→ Work to be completed
Each line of the listing that includes the string "background" needs to be located and copied.

→ Records for this task
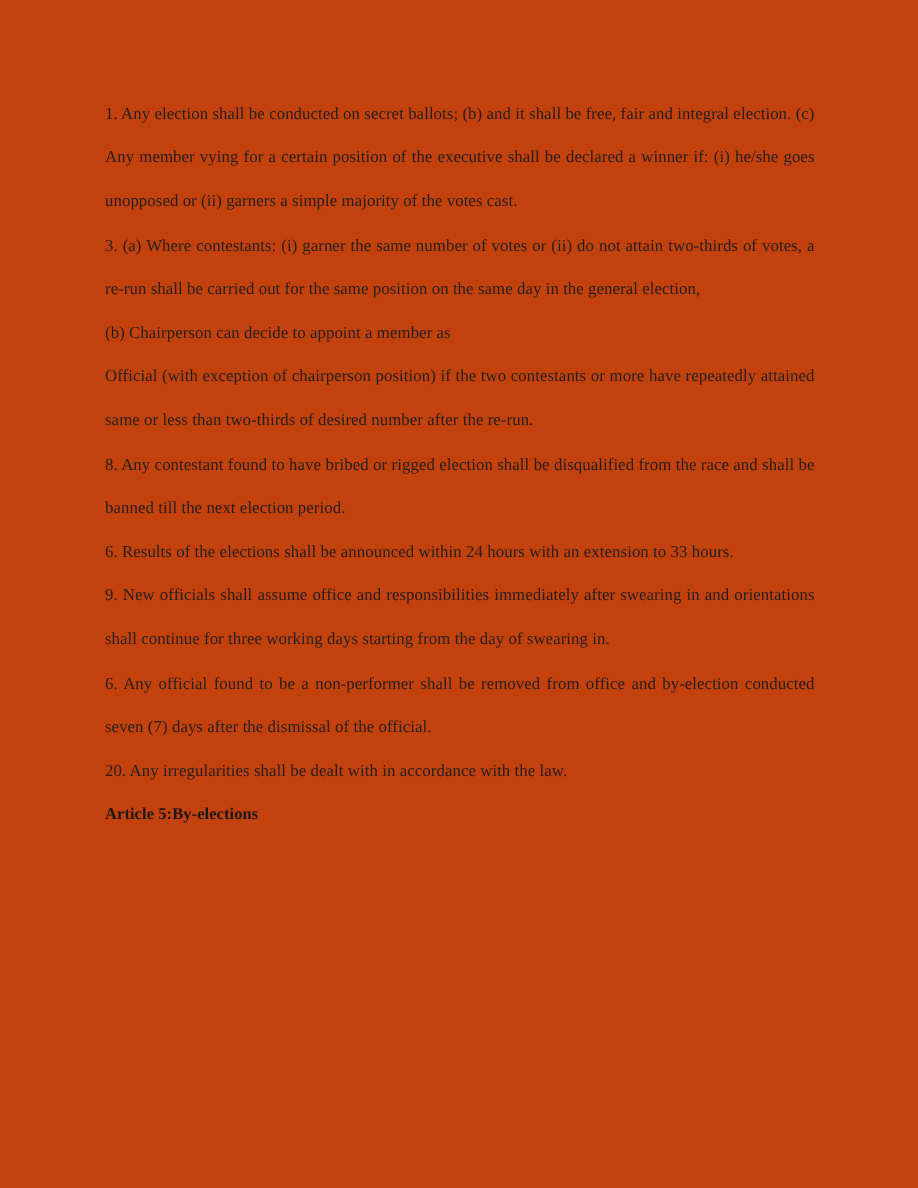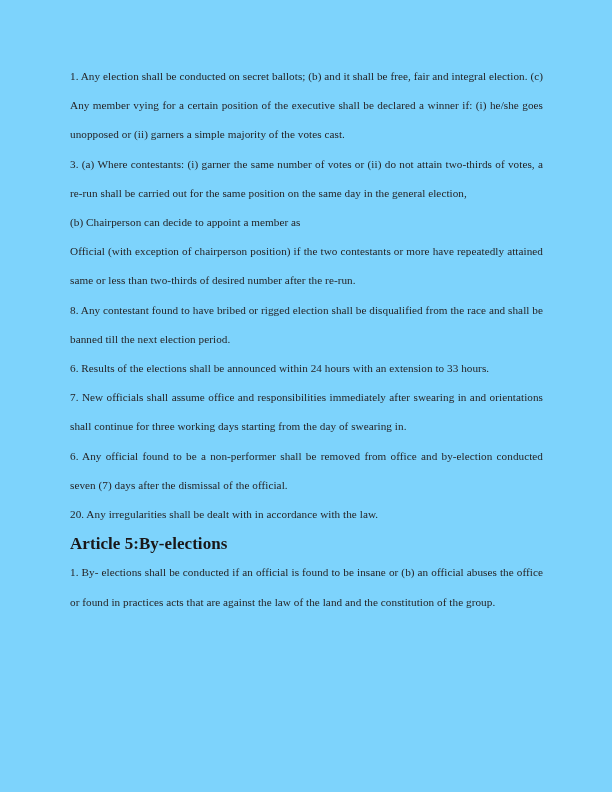--- a/index.html
+++ b/index.html
@@ -5,21 +5,21 @@
 <style>
   html, body {
     margin: 0;
     padding: 0;
     background: #ffffff;
   }
   .page {
     position: relative;
     width: 612px;
     height: 792px;
-    background: #7dd3fc;
+    background: #c2410c;
     overflow: hidden;
     box-sizing: border-box;
   }
   .content {
     position: absolute;
     left: 70px;
     top: 62px;
     width: 473px;
   }
   .para {
@@ -36,21 +36,21 @@
   }
   
   .para { text-align-last: left; }
 
   .para.short {
     text-align: center;
   }
 
   .heading {
     font-family: "Liberation Serif", "DejaVu Serif", serif;
-    font-size: 17px;
+    font-size: 11px;
     font-weight: bold;
     color: #1a1718;
     line-height: 29.2px;
     margin: 0;
     padding: 0;
     text-align: left;
     letter-spacing: 0.05px;
   }
 </style>
 </head>
@@ -65,24 +65,23 @@
 
     <p class="para short">(b) Chairperson can decide to appoint a member as</p>
 
     <p class="para">Official (with exception of chairperson position) if the two contestants or more have repeatedly attained same or less than two-thirds of desired number after the re-run.</p>
 
     <p class="para">8. Any contestant found to have bribed or rigged election shall be disqualified from the race and shall be banned till the next election period.</p>
 
     <p class="para short">6. Results of the elections shall be announced within 24 hours with an extension to 33 hours.</p>
 
 
-    <p class="para">7. New officials shall assume office and responsibilities immediately after swearing in and orientations shall continue for three working days starting from the day of swearing in.</p>
+    <p class="para">9. New officials shall assume office and responsibilities immediately after swearing in and orientations shall continue for three working days starting from the day of swearing in.</p>
 
     <p class="para">6. Any official found to be a non-performer shall be removed from office and by-election conducted seven (7) days after the dismissal of the official.</p>
 
     <p class="para short">20. Any irregularities shall be dealt with in accordance with the law.</p>
 
     <h2 class="heading">Article 5:By-elections</h2>
 
-    <p class="para">1. By- elections shall be conducted if an official is found to be insane or (b) an official abuses the office or found in practices acts that are against the law of the land and the constitution of the group.</p>
 
   </div>
 </div>
 
 </body></html>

→ Task response
     background: #ffffff;
-    background: #7dd3fc;
+    background: #c2410c;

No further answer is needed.